The film's soundtrack is composed by Vishal–Shekhar, with lyrics by Kumaar; Vishal Dadlani wrote the lyrics for "Aage Peeche".

| Song | Singer(s) |
|---|---|
| "Golmaal" (Title Track) | Anushka Manchanda, Vishal Dadlani |
| "Aage Peeche" | Shekhar Ravjiani, Sneha Pant |
| "Mast Malang" | Kunal Ganjawala, Vishal Dadlani |
| "Rehja Re" | Javed Ali & Sunidhi Chauhan |
| "Golmaal O O" | Shaan & KK, Vishal Dadlani |
| "Golmaal" (Remix by Akbar Sami) | Anushka Manchanda, Vishal Dadlani |
| "Aage Peeche" (Remix by Akbar Sami) | Shekhar Ravjiani, Sneha Pant |
| "Rehja Re" (Remix by Akbar Sami) | Javed Ali & Sunidhi Chauhan |
| "Golmaal O O" (Remix by Akbar Sami) | Shaan & KK, Vishal Dadlani |
| "Golmaal" (Theme) | Instrumental |

==Sequel==
The film spawned a sequel titled Golmaal Returns, which released on 29 October 2008. The sequel received mixed reviews from critics but had a bumper opening in India and grossed a total more than the original, and was a box office success.
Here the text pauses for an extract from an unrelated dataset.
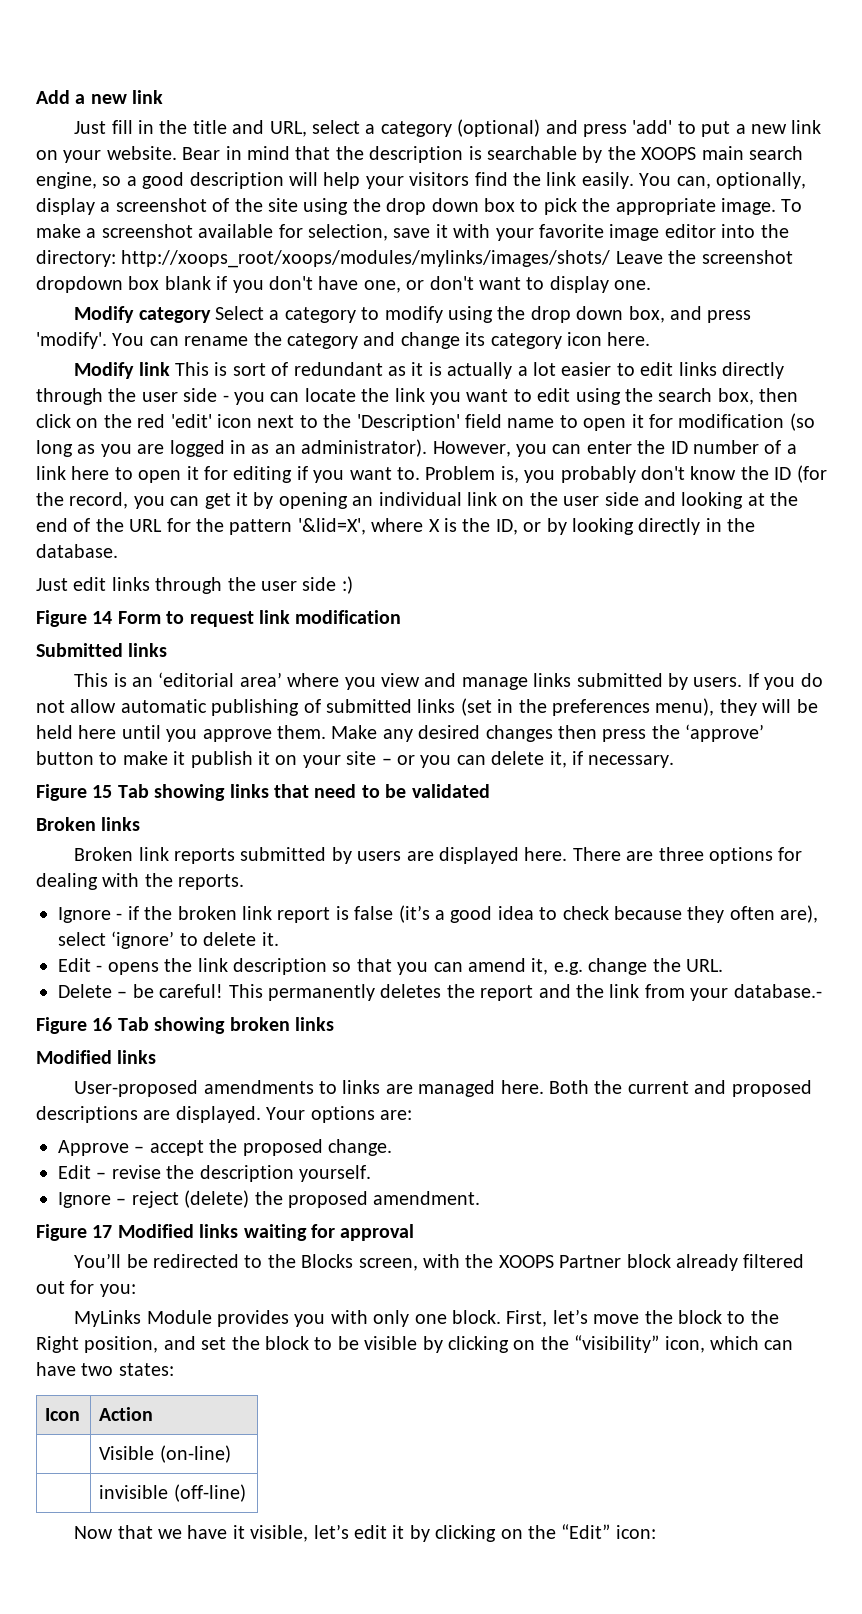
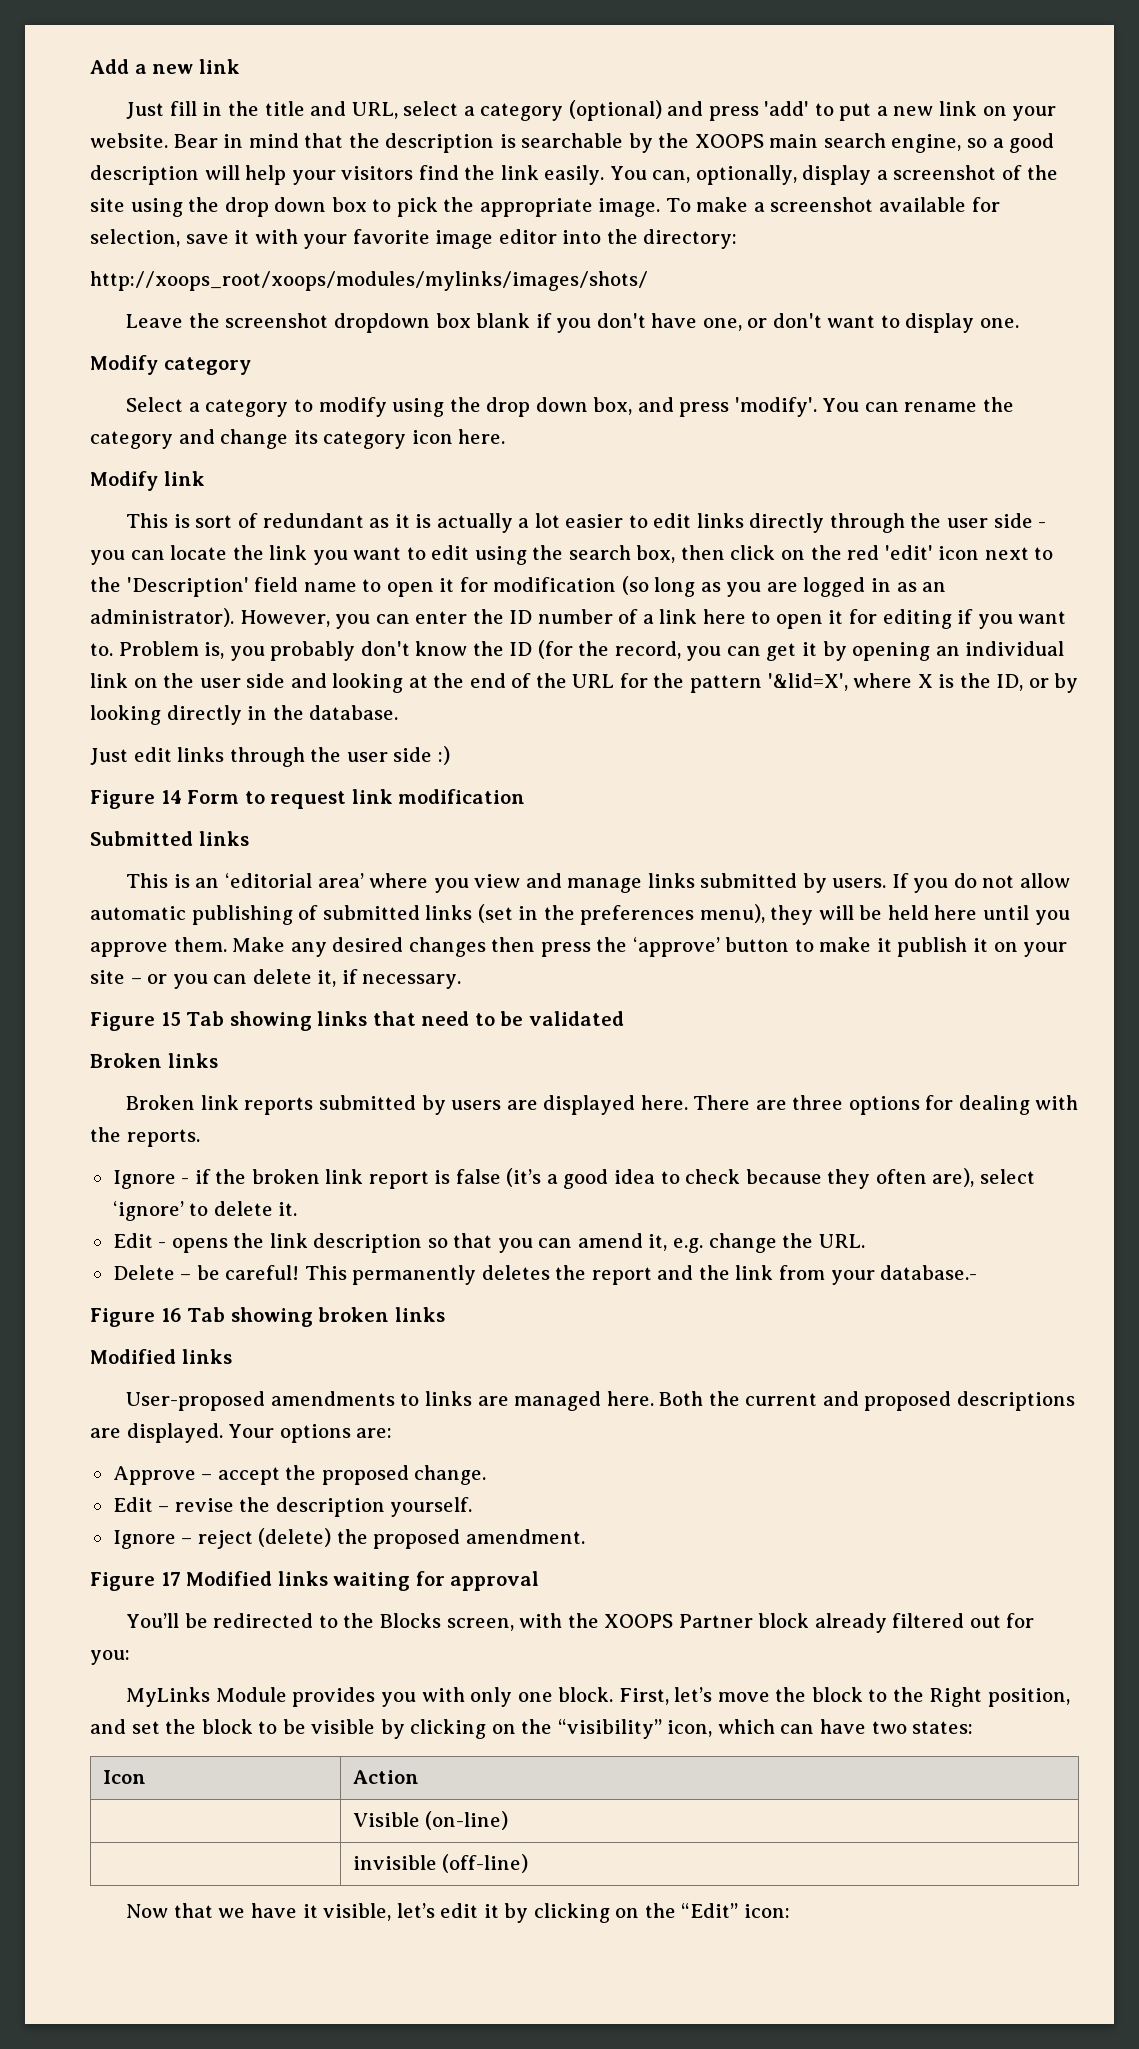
(116, 258) none -> (738, 239) //
(611, 259) none -> (648, 281) //
(211, 315) none -> (251, 366) //
(170, 369) none -> (205, 478) //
On 5 November 2010, the third sequel titled Golmaal 3 was released. The film was declared a box office success, and was the highest-grossing installment in the Golmaal film series until the fourth, Golmaal Again, released on 20 October 2017. All three films were released on or around the Diwali weekends.